Using the above modinv
function we first compute the necessary modular multiplicative
inverses of mul
and k0
:
>>> 0x9ddfea08eb382d69 * 0xdc56e6f5090b32d9 % 2**64
1
>>> 0xc3a5c85c97cb3127 * 0x81bc9c5aa9c72e97 % 2**64
1
We also note that in this case the xorshift is easy to invert, as x ^= x >> 47
is simply its own inverse. Having all the components ready, we can invert
the function step by step.
We first load a
, b
and c
like in the hash function, and compute
uint64_t v = a + rotate(b ^ k3, 20) - c + len;
which is the second parameter to hash_len_16
. Then, starting from our
desired return value of hash_len_16(u, v)

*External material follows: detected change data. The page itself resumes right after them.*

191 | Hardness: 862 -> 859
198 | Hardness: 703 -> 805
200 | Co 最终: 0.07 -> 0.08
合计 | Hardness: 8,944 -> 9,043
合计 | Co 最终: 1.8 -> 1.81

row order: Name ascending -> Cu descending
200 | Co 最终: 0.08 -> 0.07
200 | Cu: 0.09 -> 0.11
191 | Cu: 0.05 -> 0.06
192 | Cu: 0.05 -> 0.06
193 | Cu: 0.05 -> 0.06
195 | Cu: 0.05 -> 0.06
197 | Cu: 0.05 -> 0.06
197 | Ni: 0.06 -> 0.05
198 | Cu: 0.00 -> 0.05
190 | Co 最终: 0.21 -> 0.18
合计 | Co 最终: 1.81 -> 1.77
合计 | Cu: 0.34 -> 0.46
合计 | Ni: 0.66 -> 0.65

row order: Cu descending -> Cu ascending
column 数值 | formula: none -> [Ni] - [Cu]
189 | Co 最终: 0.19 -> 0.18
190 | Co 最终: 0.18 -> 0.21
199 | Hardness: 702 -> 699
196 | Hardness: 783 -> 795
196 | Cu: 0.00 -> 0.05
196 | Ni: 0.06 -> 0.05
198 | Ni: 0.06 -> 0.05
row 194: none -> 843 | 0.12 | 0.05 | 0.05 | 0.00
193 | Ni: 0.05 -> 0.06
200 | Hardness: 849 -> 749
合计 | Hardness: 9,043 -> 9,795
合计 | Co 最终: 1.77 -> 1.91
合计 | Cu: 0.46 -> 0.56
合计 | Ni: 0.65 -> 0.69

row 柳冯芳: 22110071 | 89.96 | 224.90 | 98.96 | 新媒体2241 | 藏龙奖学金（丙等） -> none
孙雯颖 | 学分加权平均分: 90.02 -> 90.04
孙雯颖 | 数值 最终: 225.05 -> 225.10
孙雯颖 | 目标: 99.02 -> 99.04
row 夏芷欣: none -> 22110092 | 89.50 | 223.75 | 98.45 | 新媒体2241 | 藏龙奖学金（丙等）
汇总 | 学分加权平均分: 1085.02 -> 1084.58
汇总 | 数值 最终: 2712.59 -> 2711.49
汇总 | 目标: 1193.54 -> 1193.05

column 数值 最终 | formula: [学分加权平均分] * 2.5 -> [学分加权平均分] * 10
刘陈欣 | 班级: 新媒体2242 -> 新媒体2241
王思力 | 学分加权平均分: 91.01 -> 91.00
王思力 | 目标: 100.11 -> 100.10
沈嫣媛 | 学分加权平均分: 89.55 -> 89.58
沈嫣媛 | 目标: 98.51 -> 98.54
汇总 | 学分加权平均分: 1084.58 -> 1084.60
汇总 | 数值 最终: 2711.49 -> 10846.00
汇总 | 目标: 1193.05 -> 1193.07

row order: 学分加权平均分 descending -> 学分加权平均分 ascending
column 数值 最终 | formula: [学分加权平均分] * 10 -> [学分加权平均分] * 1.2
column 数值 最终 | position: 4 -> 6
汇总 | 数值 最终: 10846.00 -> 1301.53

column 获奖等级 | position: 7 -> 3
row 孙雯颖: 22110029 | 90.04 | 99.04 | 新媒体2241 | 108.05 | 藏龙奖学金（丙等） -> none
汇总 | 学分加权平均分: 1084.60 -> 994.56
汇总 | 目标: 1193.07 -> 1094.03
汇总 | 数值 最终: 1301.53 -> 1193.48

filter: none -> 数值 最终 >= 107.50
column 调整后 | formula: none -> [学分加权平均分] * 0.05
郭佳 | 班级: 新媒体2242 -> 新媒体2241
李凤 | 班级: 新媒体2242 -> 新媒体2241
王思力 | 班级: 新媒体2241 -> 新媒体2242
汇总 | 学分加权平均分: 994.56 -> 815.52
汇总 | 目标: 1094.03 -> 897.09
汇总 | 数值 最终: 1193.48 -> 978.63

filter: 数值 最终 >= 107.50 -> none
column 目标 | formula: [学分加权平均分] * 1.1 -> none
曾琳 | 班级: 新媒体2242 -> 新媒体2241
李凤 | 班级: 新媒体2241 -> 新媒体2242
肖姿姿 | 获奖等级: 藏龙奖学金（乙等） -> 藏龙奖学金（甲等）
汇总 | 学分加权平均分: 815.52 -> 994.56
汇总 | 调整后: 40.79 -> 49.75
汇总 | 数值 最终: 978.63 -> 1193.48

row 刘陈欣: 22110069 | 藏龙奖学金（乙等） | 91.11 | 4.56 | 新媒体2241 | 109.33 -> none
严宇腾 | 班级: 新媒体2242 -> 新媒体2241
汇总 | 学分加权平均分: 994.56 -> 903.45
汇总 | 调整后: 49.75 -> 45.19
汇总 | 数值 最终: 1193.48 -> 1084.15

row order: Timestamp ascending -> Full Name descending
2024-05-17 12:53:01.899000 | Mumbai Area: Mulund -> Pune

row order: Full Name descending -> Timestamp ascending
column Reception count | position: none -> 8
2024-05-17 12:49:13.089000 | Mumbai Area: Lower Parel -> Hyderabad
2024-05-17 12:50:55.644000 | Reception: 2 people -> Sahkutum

we work backwards step by step, inverting
each operation to find the function argument u
that would result in our target hash
.
Then once we have found such the unique u
we compute our required input d
.
Putting it all together:
static const uint64_t mul_inv = 0xdc56e6f5090b32d9ULL;
static const uint64_t k0_inv = 0x81bc9c5aa9c72e97ULL;
void cityhash64_preimage32(uint64_t hash, char *s) {
const uint64_t len = 32;
const uint64_t a = loadword<uint64_t>(s) * k1;
const uint64_t b = loadword<uint64_t>(s + 8);
const uint64_t c = loadword<uint64_t>(s + len - 8) * k2;
uint64_t v = a + rotate(b ^ k3, 20) - c + len;
// Invert hash_len_16(u, v). Original operation inverted
// at each step is shown on the right, note that it is in
// the inverse order of hash_len_16.
uint64_t y = hash; // return y;
y *= mul_inv; // y *= mul;
y ^= y >> 47; // y ^= y >> 47;
y *= mul_inv; // y *= mul;
uint64_t x = y ^ v; // uint64_t y = v ^ x;
x ^= x >> 47; // x ^= x >> 47;
x *= mul_inv; // x *= mul;
uint64_t u = x ^ v; // uint64_t x = u ^ v;
// Find loadword<uint64_t>(s + len - 16).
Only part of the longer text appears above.